Aumento de la sostenibilidad y de la resiliencia en Cuba tras los huracanes

Abel Veiga Esperón no tenía miedo de los huracanes hasta que llegó Paloma, un día que quedará grabado en su memoria para siempre.

Este granjero de 53 años se refugió con nueve de sus compañeros de trabajo en la oficina de La Baobita, la cooperativa de Santa Cruz del Sur, en el este de Cuba, que había estado a su cargo durante veinte años.

"Se puso muy feo: las cosas volaban por todas partes, los arbustos volaban, los molinos volaban», recuerda Abel. «El agua del mar llegó hasta aquí. Nuestra enorme mesa comunitaria acabó encima de la oficina. No tenía miedo de los huracanes... hasta ese día". 

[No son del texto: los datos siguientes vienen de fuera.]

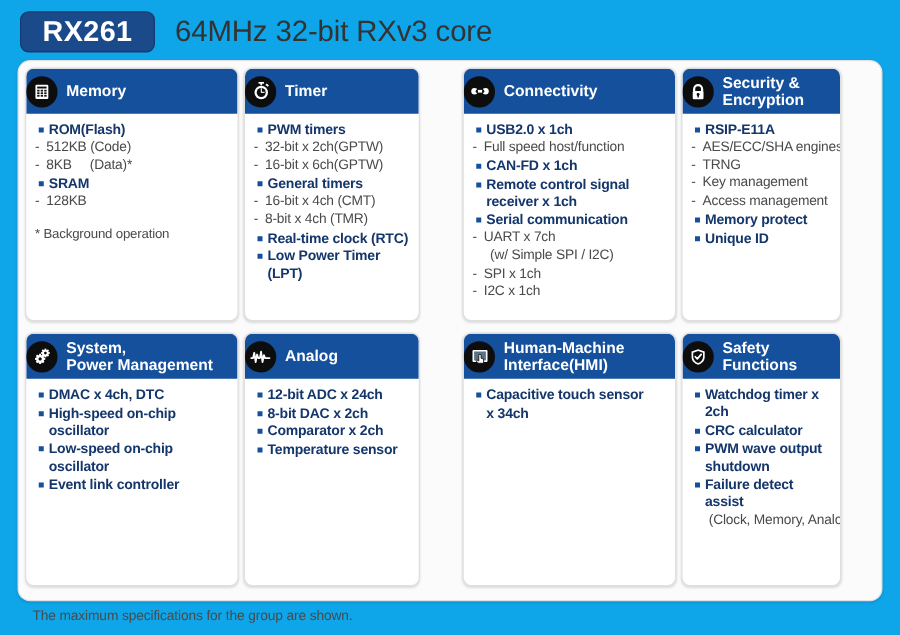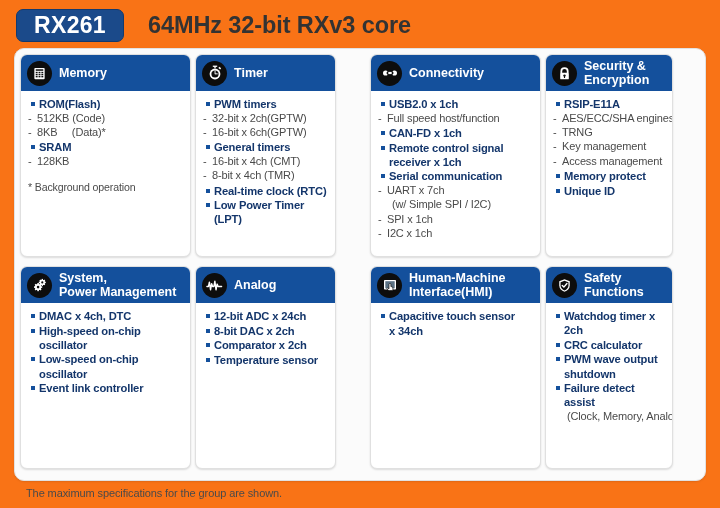--- a/index.html
+++ b/index.html
@@ -18,7 +18,7 @@
     position: absolute;
     left: 0; top: 0;
     width: 720px; height: 508px;
-    background: #f97316;
+    background: #0ea5e9;
   }
 
   

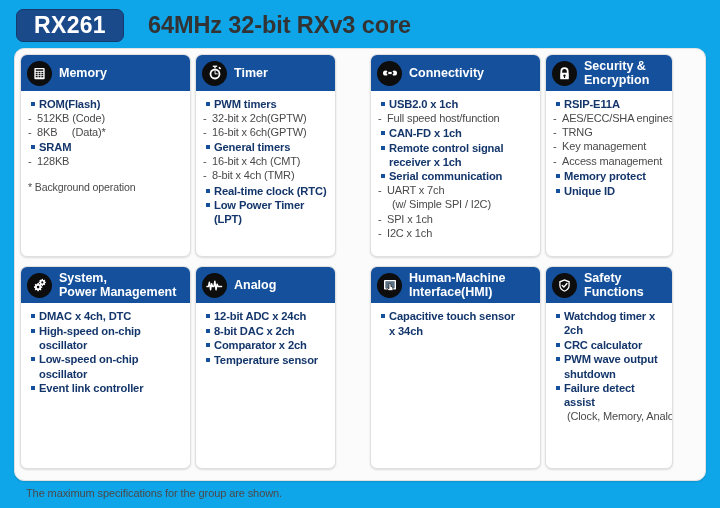--- a/index.html
+++ b/index.html
@@ -48,10 +48,10 @@
     line-height: 1;
   }
   .header-title {
-    margin-left: 24px;
+    margin-left: 16px;
     color: #333333;
     font-size: 23.5px;
-    font-weight: bold;
+    font-weight: normal;
     letter-spacing: -0.1px;
     white-space: nowrap;
   }

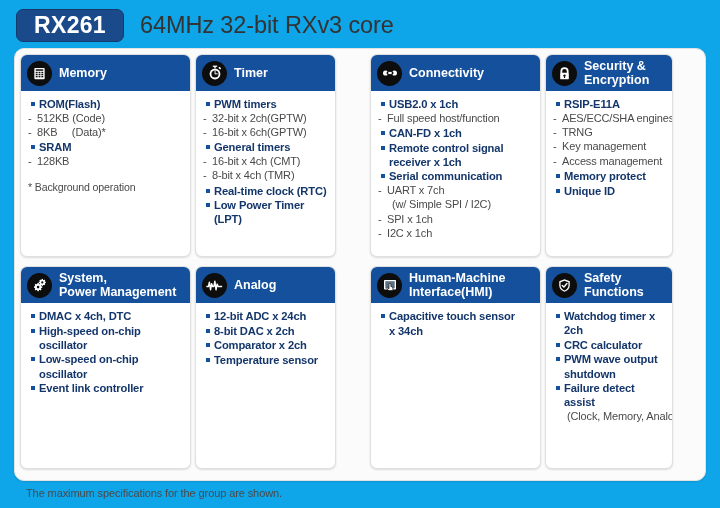--- a/index.html
+++ b/index.html
@@ -99,7 +99,7 @@
     height: 36px;
     display: flex;
     align-items: center;
-    padding-left: 6px;
+    padding-left: 0;
     box-sizing: border-box;
   }
   .card-icon {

La Baobita fue una de las 78 cooperativas que destruyeron los huracanes Ike y Paloma en 2008 y que fueron rehabilitadas con la ayuda de los suministros y de la capacitación de un proyecto de Oxfam de 2 millones de dólares que llevaron a cabo varias organizaciones asociadas locales e internacionales y que cofinanció la Unión Europea.

Introducción a la sostenibilidad

La Baobita no solo fue reconstruida, sino que se convirtió en una de las principales cooperativas de la provincia de Camaguey. Además, el proyecto introdujo nuevos métodos sostenibles de producción, aumentó la disponibilidad de carne fresca y de productos lácteos para el consumo local e incrementó la resiliencia de las comunidades locales frente a los desastres naturales.

"Mueren menos vacas (en 2009 murieron 44 y este año solo ocho), debido a un mejor acceso al agua y a la mejora en la protección que proporcionan las tejas de zinc. Estamos produciendo 10.000 litros más de leche y hemos diversificado nuestros cultivos y animales. Ahora tenemos pollos para obtener carne y huevos".

Distribución de los recursos

El proyecto llegó a La Catalina, una de las regiones más pobres y aisladas de la provincia de Las Tunas. Cuando el huracán Ike azotó la región, los granjeros de La Catalina ya estaban teniendo dificultades para pasar de la producción azucarera a la de alimentos.  

"Fue muy triste —recordaba el director de una cooperativa local—. Cuando recorrí el lugar la mañana siguiente y vi tanta destrucción, y cuando aún necesitábamos tantas cosas... y tuve que decirles a los evacuados que ‘ya no tenían un techo’, que ‘habían perdido su hogar..."
Durante la distribución de alimentos a los evacuados, oyó hablar de los recursos disponibles a través del proyecto de Oxfam.

Los recursos incluían alambre para cercar las granjas de las familias, machetes, la posibilidad de usar un tractor, botas, cántaros grandes y remolques para recoger y transportar leche y piedras.

"El equipo y el alambre eran los recursos que más necesitábamos. Gracias a la ayuda que recibimos, los granjeros trabajan más animados y motivados. Nos sentimos responsables y comprometidos".

Aumento de la producción de alimentos

María Pérez se encargaba de la contabilidad de una pequeña cooperativa en las afueras de Manatí, en la provincia de Las Tunas. «Tras el paso del huracán nuestros animales enfermaron; solo pudimos producir y vender algunas frutas y verduras. Tuvimos que pedir un crédito para pagar a los trabajadores». 

Un molino, tejas y otros suministros y ayudas permitieron que la cooperativa de María se recuperase y en 2012 aumentase la producción en un 158 %. Pero lo que definitivamente cambió la situación fue una camioneta: 

"Nos encontramos en un lugar muy aislado y no hay transporte». Ahora, con la camioneta, los productores pueden ir a la ciudad a vender sus productos y a hacer lo que necesiten sin tener que preocuparse por si se pierden o no pueden volver. La camioneta es la vida de la comunidad".

Damos las gracias a aquellos que compartieron sus historias acerca de cómo les ayudó este proyecto de Oxfam a rehabilitar sus cooperativas de Santa Cruz del Sur, La Catalina y Manatí tras la devastación causada por los huracanes Ike y Paloma. El proyecto de 2 millones de dólares que se llevó a cabo en las provincias de Camaguey, Las Tunas y Granma, en Cuba, fue cofinanciado por la Unión Europea y en él colaboraron las ONG españolas asociadas de Oxfam Mundubat y ACSUR, y las organizaciones asociadas locales, Asociación Nacional de Agricultores Pequeños (ANAP), Asociación Cubana de Producción Animal (ACPA) y Asociación Cubana de Técnicos Agrícolas y Forestales (ACTAF).